WHAT TO PRODUCE >>
When writing out the listing below, reproduce every word exactly and skip the pictures.

───── DATASET

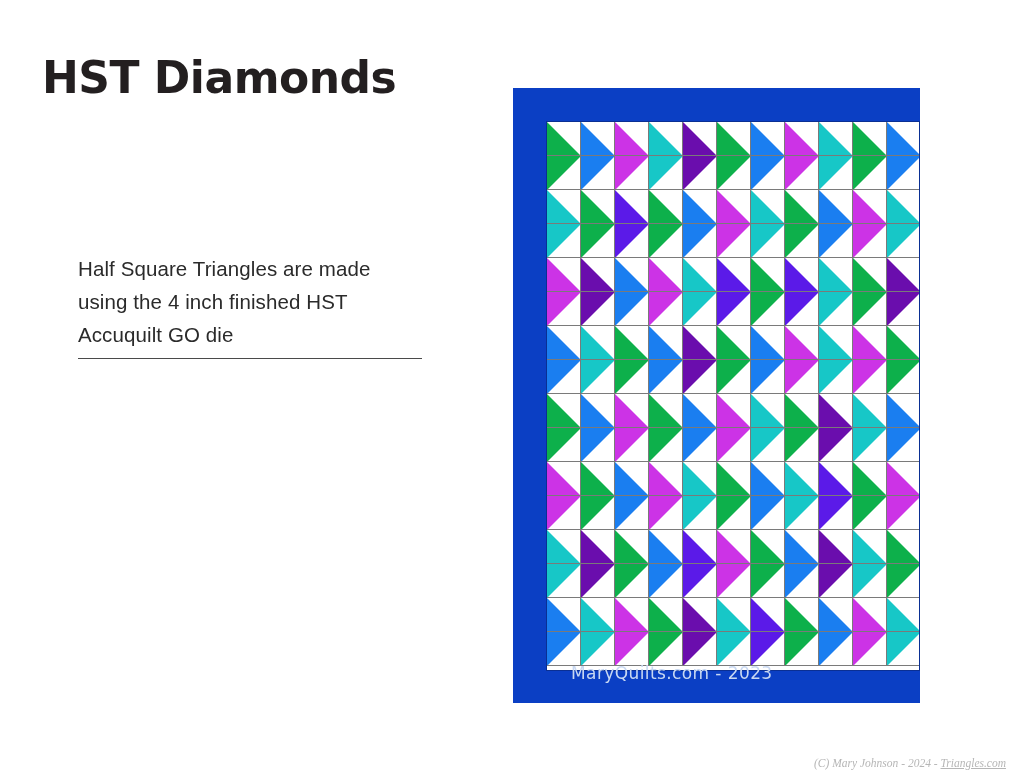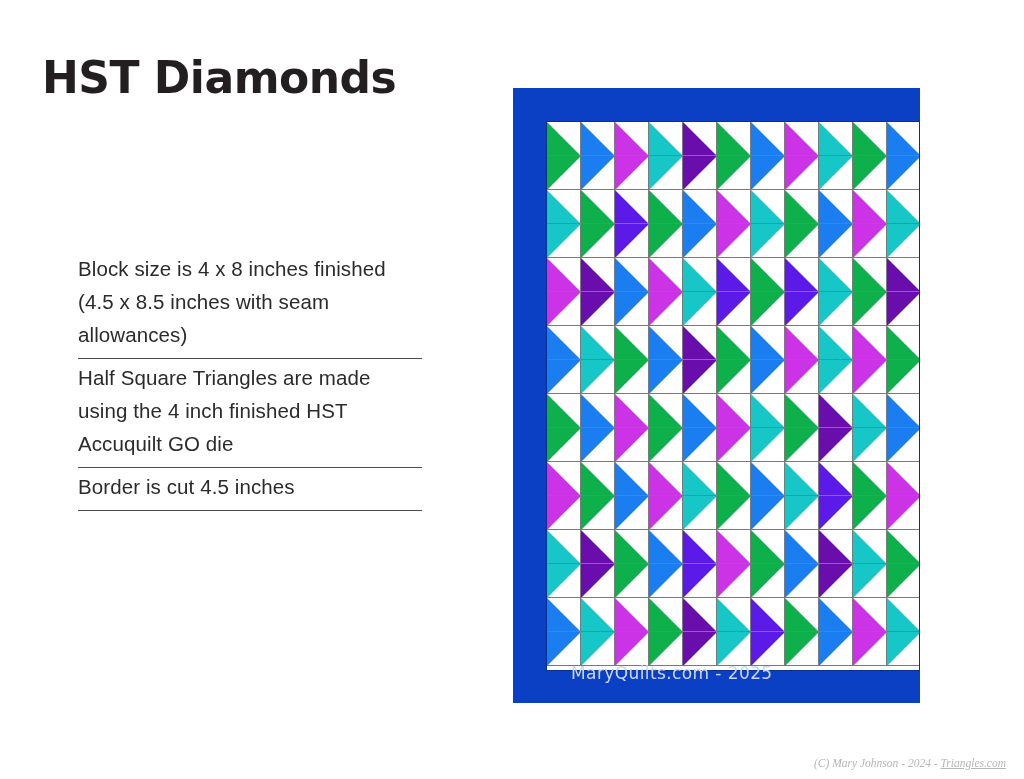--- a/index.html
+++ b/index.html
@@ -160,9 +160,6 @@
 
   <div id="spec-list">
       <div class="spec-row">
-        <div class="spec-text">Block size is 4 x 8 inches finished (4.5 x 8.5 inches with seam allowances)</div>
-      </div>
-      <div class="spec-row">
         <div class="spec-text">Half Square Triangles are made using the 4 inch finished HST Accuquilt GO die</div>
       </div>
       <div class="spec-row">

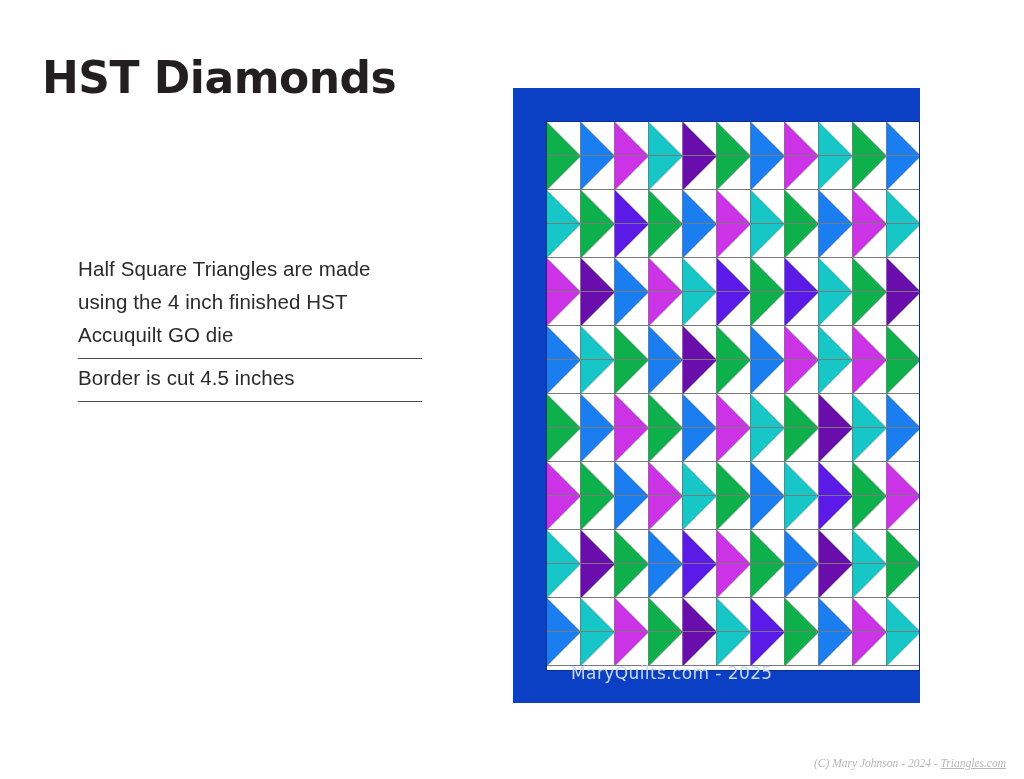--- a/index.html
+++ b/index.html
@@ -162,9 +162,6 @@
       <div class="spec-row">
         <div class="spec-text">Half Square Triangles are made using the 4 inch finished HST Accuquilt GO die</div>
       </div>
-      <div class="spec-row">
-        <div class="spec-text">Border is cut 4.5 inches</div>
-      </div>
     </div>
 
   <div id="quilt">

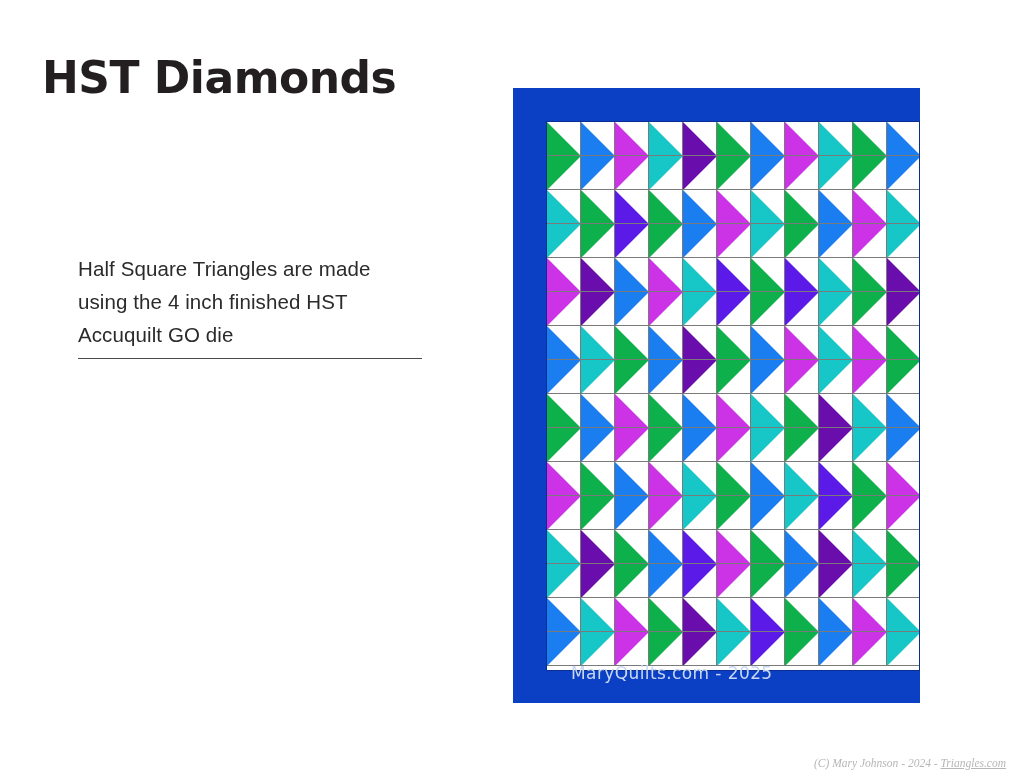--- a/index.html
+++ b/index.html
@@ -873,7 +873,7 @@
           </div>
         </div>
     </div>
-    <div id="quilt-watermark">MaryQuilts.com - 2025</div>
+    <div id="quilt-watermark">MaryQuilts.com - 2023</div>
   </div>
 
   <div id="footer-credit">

──────────

TASK RESULT >>
--- a/index.html
+++ b/index.html
@@ -160,9 +160,6 @@
 
   <div id="spec-list">
       <div class="spec-row">
-        <div class="spec-text">Block size is 4 x 8 inches finished (4.5 x 8.5 inches with seam allowances)</div>
-      </div>
-      <div class="spec-row">
         <div class="spec-text">Half Square Triangles are made using the 4 inch finished HST Accuquilt GO die</div>
       </div>
       <div class="spec-row">

--- a/index.html
+++ b/index.html
@@ -162,9 +162,6 @@
       <div class="spec-row">
         <div class="spec-text">Half Square Triangles are made using the 4 inch finished HST Accuquilt GO die</div>
       </div>
-      <div class="spec-row">
-        <div class="spec-text">Border is cut 4.5 inches</div>
-      </div>
     </div>
 
   <div id="quilt">

--- a/index.html
+++ b/index.html
@@ -873,7 +873,7 @@
           </div>
         </div>
     </div>
-    <div id="quilt-watermark">MaryQuilts.com - 2025</div>
+    <div id="quilt-watermark">MaryQuilts.com - 2023</div>
   </div>
 
   <div id="footer-credit">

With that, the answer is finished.